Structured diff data
>>>>>

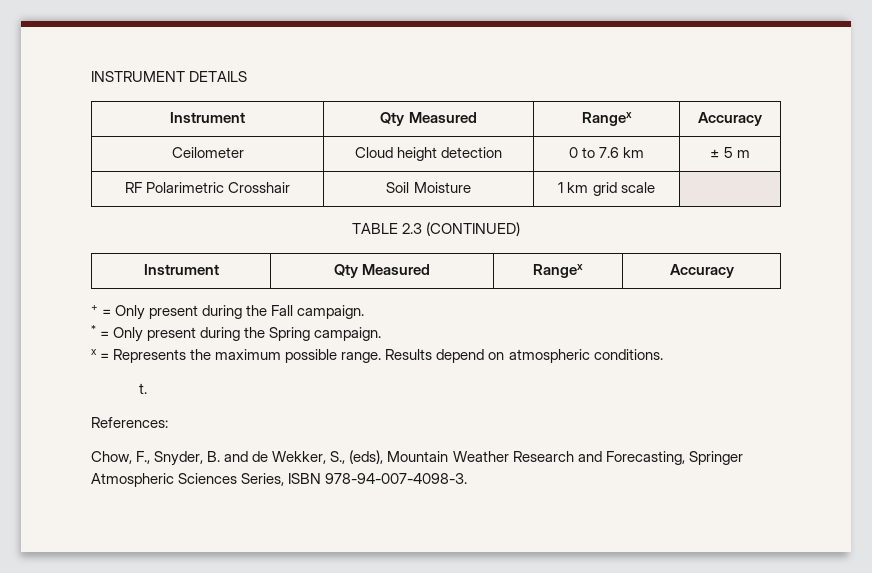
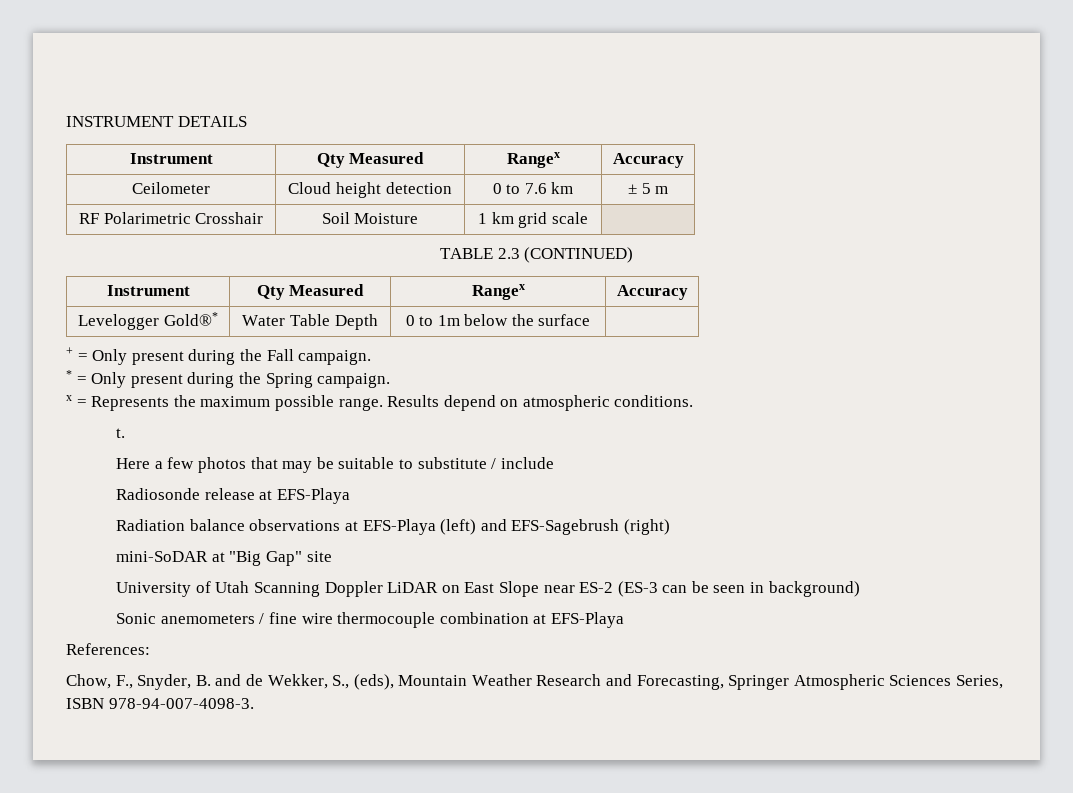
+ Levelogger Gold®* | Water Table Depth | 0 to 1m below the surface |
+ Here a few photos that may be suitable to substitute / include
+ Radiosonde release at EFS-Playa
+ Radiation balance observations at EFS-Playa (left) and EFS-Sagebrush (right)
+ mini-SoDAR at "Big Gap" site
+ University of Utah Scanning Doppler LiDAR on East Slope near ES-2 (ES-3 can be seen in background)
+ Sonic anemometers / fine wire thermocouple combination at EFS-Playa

<<<<<
>>>>>

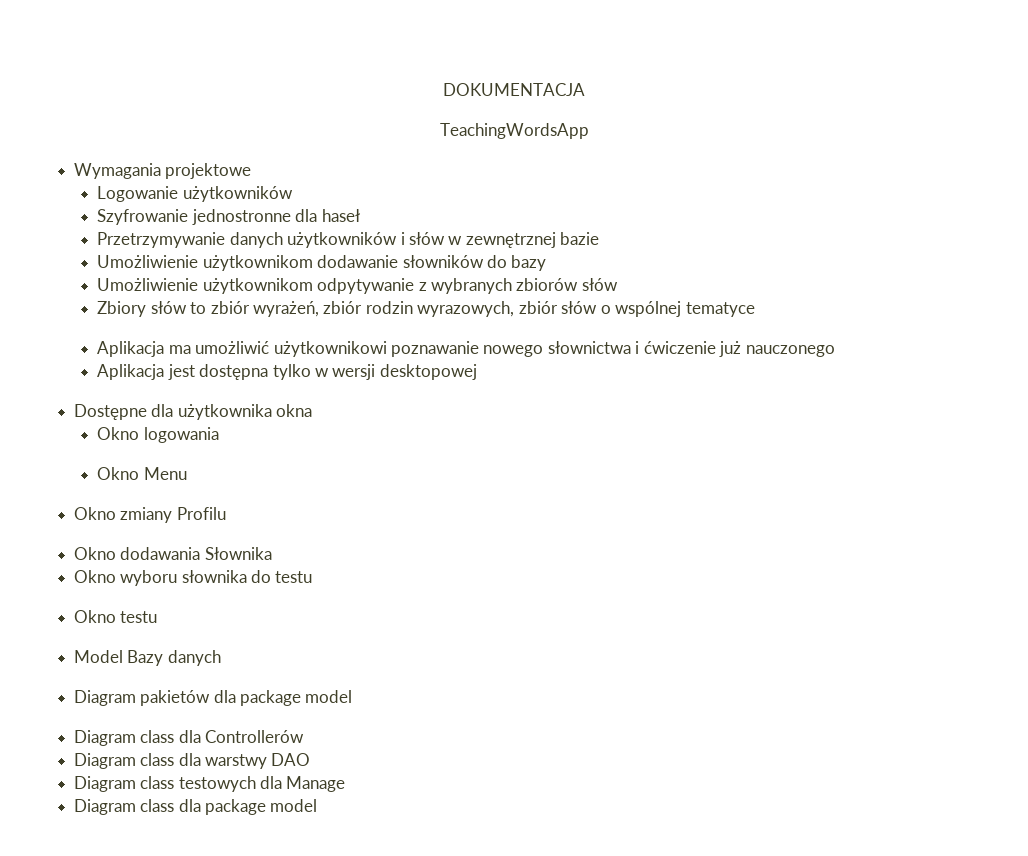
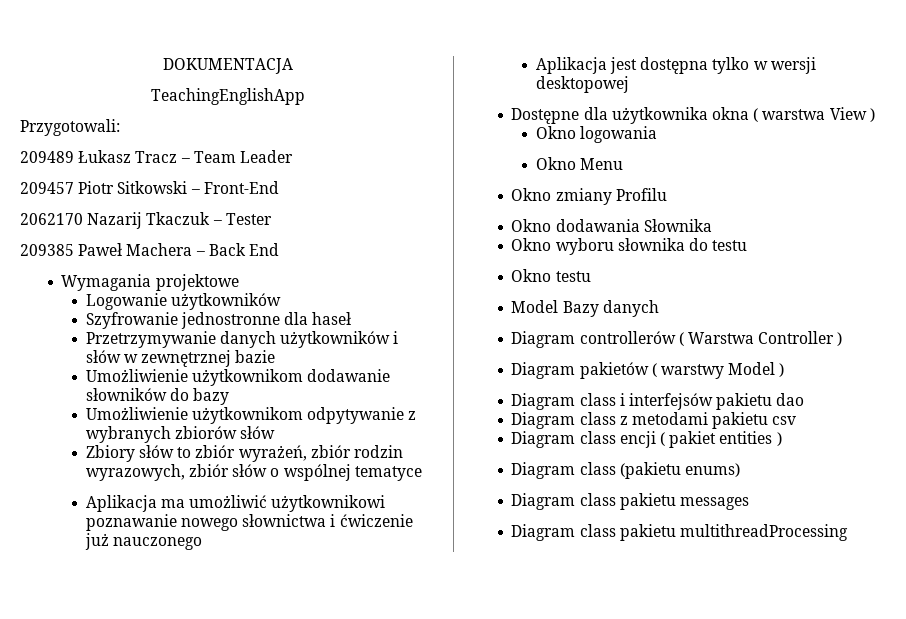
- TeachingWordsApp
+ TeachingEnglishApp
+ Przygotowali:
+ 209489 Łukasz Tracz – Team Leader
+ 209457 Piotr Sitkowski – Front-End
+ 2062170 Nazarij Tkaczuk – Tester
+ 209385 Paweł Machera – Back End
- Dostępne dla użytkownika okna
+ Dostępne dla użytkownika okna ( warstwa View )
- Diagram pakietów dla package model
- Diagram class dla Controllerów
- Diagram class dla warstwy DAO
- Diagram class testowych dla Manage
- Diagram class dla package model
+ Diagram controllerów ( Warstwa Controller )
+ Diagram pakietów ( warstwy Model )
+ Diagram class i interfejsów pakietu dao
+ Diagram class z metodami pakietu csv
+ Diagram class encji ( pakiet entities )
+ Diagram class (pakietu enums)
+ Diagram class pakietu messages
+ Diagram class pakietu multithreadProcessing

<<<<<

▸ **EXERCISE**:
A word-for-word copy of the lines above from the one with "Sitkowski – Front-End" through the one with "class pakietu multithreadProcessing", inclusive, is the only output wanted.

▸ **WRITTEN RESPONSE**:
+ 209457 Piotr Sitkowski – Front-End
+ 2062170 Nazarij Tkaczuk – Tester
+ 209385 Paweł Machera – Back End
- Dostępne dla użytkownika okna
+ Dostępne dla użytkownika okna ( warstwa View )
- Diagram pakietów dla package model
- Diagram class dla Controllerów
- Diagram class dla warstwy DAO
- Diagram class testowych dla Manage
- Diagram class dla package model
+ Diagram controllerów ( Warstwa Controller )
+ Diagram pakietów ( warstwy Model )
+ Diagram class i interfejsów pakietu dao
+ Diagram class z metodami pakietu csv
+ Diagram class encji ( pakiet entities )
+ Diagram class (pakietu enums)
+ Diagram class pakietu messages
+ Diagram class pakietu multithreadProcessing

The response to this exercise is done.